Here's how it'll work with the addition of the semaphore:
statefile=/home/taylor/bin/.loadavg
if [ -f "$statefile" ] ; then
# statefile already exists, we're in a high load situation
if [ $loadavg -gt $MAXOK ] ; then
# still in high load situation
echo "nothing to do, still in high load situation"
else
# high load situation has ended
/bin/rm -f $statefile
mail -s "Alert: load average back to normal" $recipient \
< /dev/null > /dev/null 2>&1
fi
else
# statefile doesn't exist, let's create it.
if [ $loadavg -gt $MAXOK ] ; then
# load average has jumped above OK level
lockfile $statefile
load=$(uptime | cut -d\ -f11)
mail -s "Alert: load average is $load" $recipient \
< /dev/null > /dev/null 2>&1
else
# load average was okay and still is.
echo "nothing to do, load average still ok."
fi
fi
Of course, there are two of the four possible scenarios where you'd really want to remove the debugging code, clean up the if-then-else chain and shorten the script, because if this is going to run every ten minutes, you most assuredly do not want "no change" messages generated!
With that in mind, here's the more succinct code block:
if [ -f "$statefile" ] ; then
# statefile already exists, we're in a high load situation
if [ $loadavg -le $MAXOK ] ; then
# high load situation has ended
/bin/rm -f $statefile
mail -s "Alert: load average back to normal?" $recipient \
< /dev/null > /dev/null 2>&1
fi
else
# statefile doesn't exist, let's create it.
if [ $loadavg -gt $MAXOK ] ; then
# load average has jumped above OK level
lockfile $statefile
load=$(uptime | cut -d\ -f11)
mail -s "Alert: load average is $load?" $recipient \
< /dev/null > /dev/null 2>&1
fi
fi
Note the extra work involved in using the command-line Mail program, where you have to redirect input so that it's not waiting for a message from stdin and redirecting the resultant "null message body" warning message.

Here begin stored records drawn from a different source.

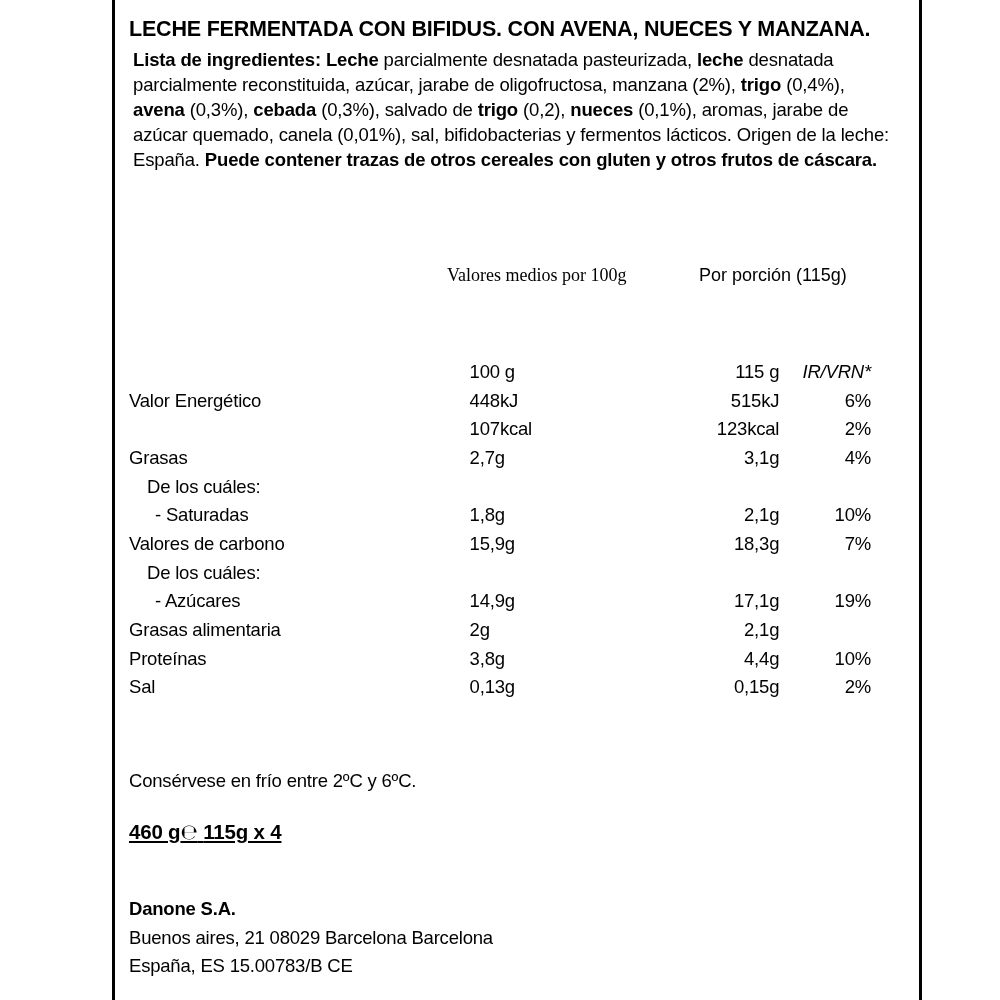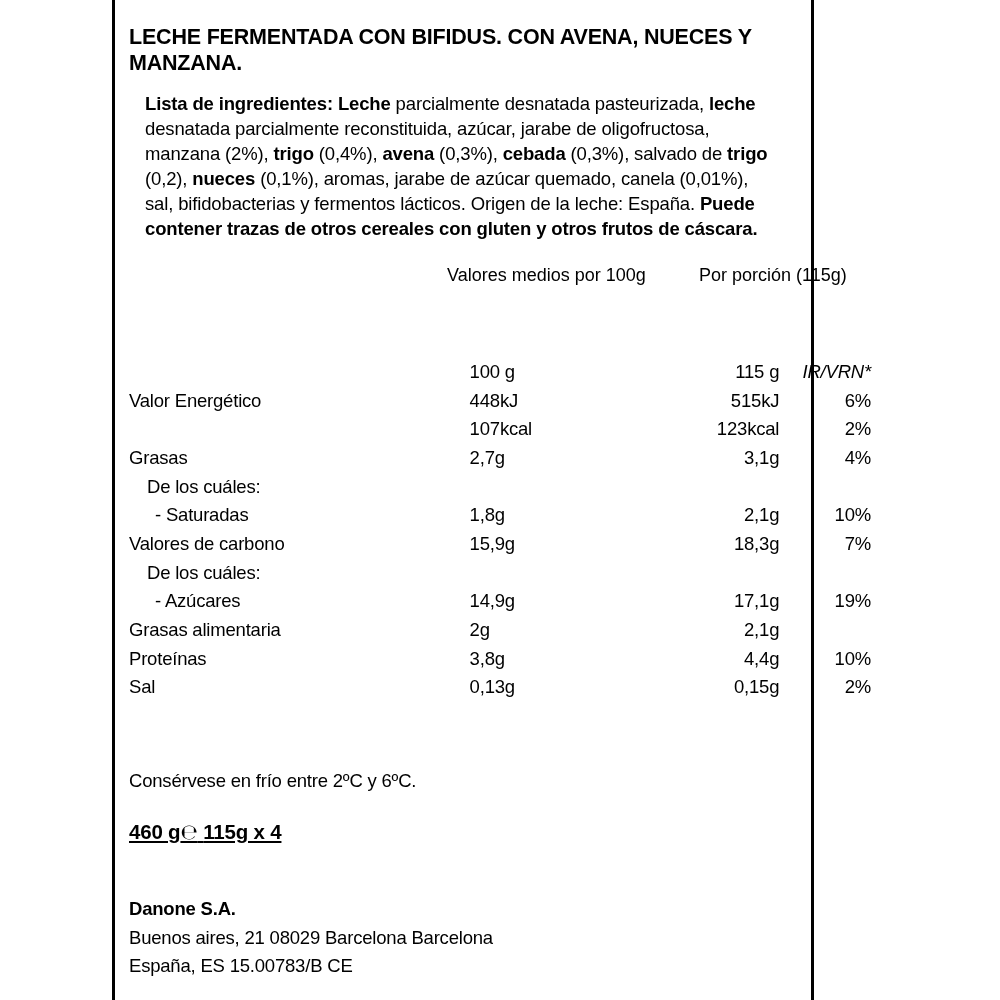--- a/index.html
+++ b/index.html
@@ -12,54 +12,55 @@
     height: 1000px;
     font-family: "Liberation Sans", sans-serif;
     color: #000000;
     position: relative;
     overflow: hidden;
   }
   .label-panel {
     position: absolute;
     left: 112px;
     top: 0px;
-    width: 702px;
+    width: 810px;
     height: 1000px;
     border-left: 3px solid #000;
     border-right: 3px solid #000;
     box-sizing: border-box;
-    padding: 16px 14px;
+    padding: 8px 14px;
   }
   .title {
     font-size: 21.5px;
     font-weight: bold;
     line-height: 1.22;
     letter-spacing: -0.2px;
     margin: 8px 0 6px 0;
     text-transform: uppercase;
   }
   .ingredients {
     font-size: 18.5px;
     line-height: 1.35;
     letter-spacing: -0.15px;
-    margin: 16px;
+    margin: 4px;
   }
   .ingredients b { font-weight: bold; }
 
   .headers-row {
     position: absolute;
     left: 14px;
     right: 14px;
     top: 265px;
     font-size: 18px;
   }
   .hdr-100 {
     position: absolute;
     left: 318px;
     white-space: nowrap;
+    font-family: Liberation Serif, serif;
   }
   .hdr-portion {
     position: absolute;
     left: 570px;
     white-space: nowrap;
   }
 
   table.nutri {
     position: absolute;
     left: 14px;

That's what this does:
< /dev/null > /dev/null 2>&1
Otherwise, hopefully you can read through and see what it does.
What Else Could You Monitor?
Tracking load average is rather trivial when you think about all the many things that can go wrong on a Linux system, including processes that get wedged and use an inordinate amount of CPU time, disk space that could be close to filling up, RAM that's tapped out and causing excessive swapping, or even unauthorized users logging in.
All of those situations can be analyzed, and alerts can be sent to you via e-mail or SMS text message, even to your shiny gold $17,000 Apple Watch. Now, you tell me, what do you think is worth monitoring on your system?